#### [Work required]
Shown below are entries with pictures; the line with "background: #be185d ->" through the line with "html: <div>Received applications</div>" is the span to retype exactly, and the pictures stay out.

#### [Supplied material]

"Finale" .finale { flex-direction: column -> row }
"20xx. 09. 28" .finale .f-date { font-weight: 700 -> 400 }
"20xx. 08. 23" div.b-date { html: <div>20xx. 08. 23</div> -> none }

--

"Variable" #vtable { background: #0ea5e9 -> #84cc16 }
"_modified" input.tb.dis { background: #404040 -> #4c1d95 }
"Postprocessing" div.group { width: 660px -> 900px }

...

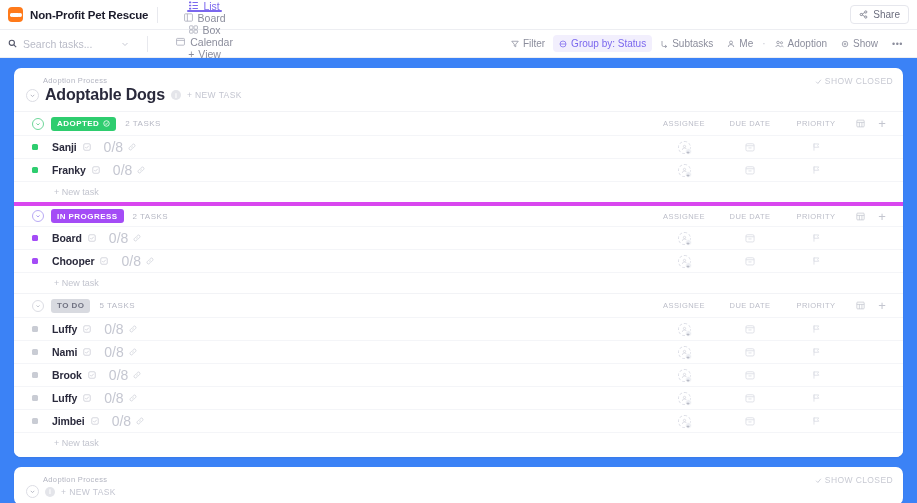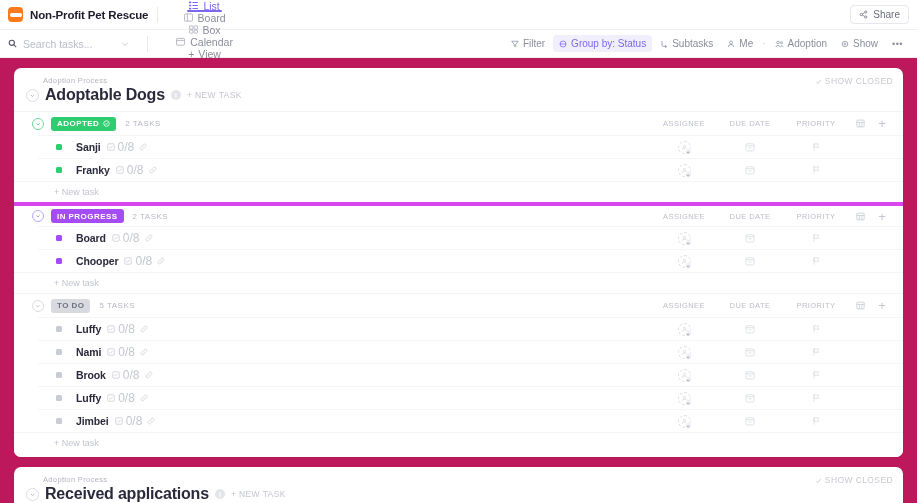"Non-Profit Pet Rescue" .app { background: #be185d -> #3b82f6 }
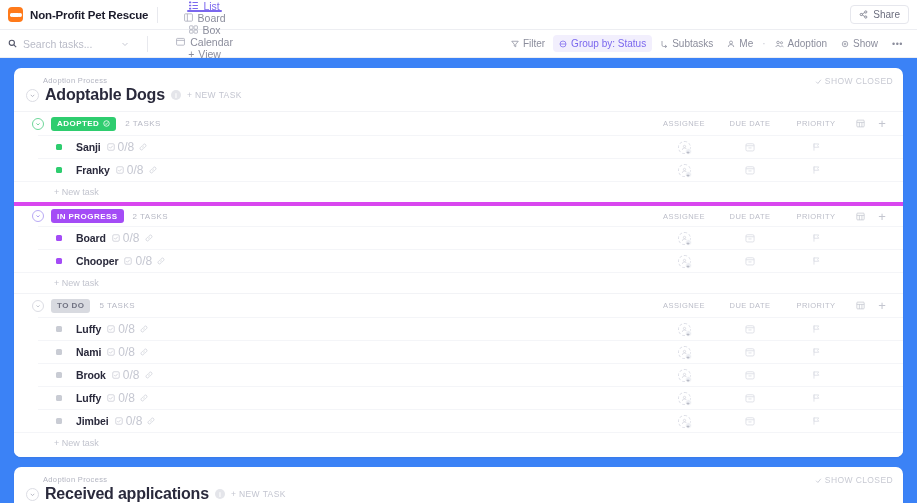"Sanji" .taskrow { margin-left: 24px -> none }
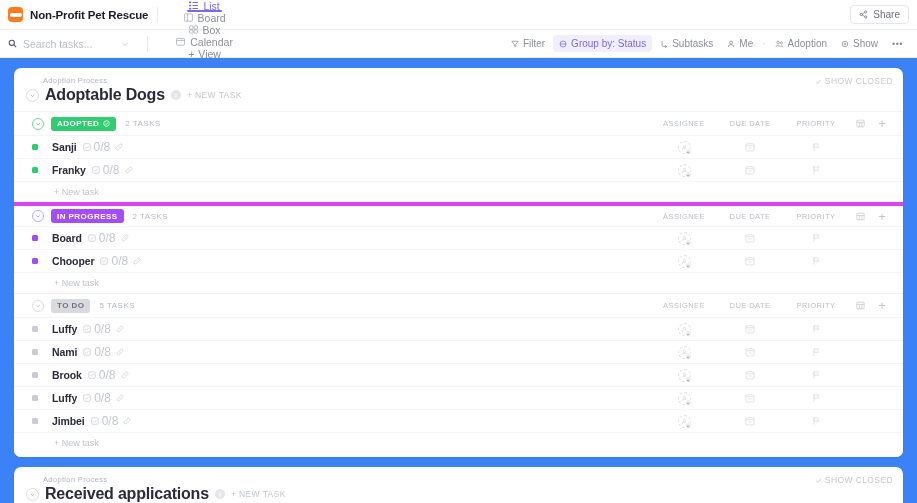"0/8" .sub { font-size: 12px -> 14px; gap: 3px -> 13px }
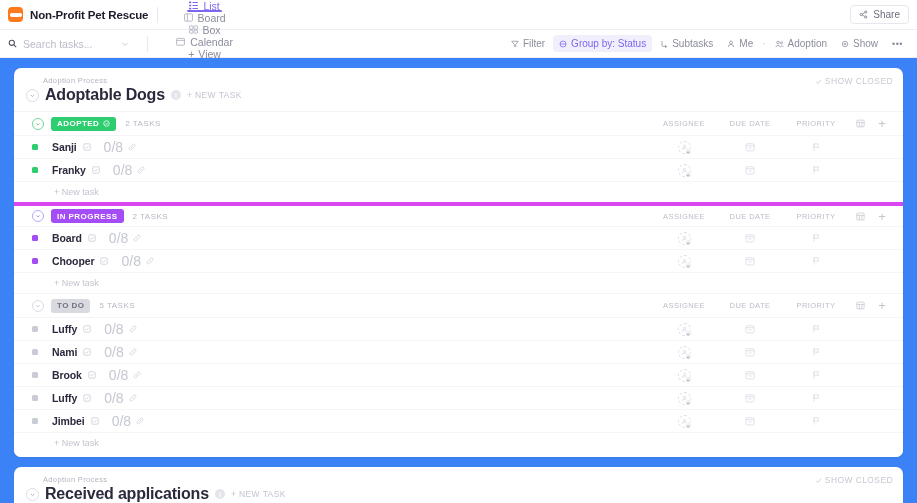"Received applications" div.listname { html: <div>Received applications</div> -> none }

#### [Response below]
"Non-Profit Pet Rescue" .app { background: #be185d -> #3b82f6 }
"Sanji" .taskrow { margin-left: 24px -> none }
"0/8" .sub { font-size: 12px -> 14px; gap: 3px -> 13px }
"Received applications" div.listname { html: <div>Received applications</div> -> none }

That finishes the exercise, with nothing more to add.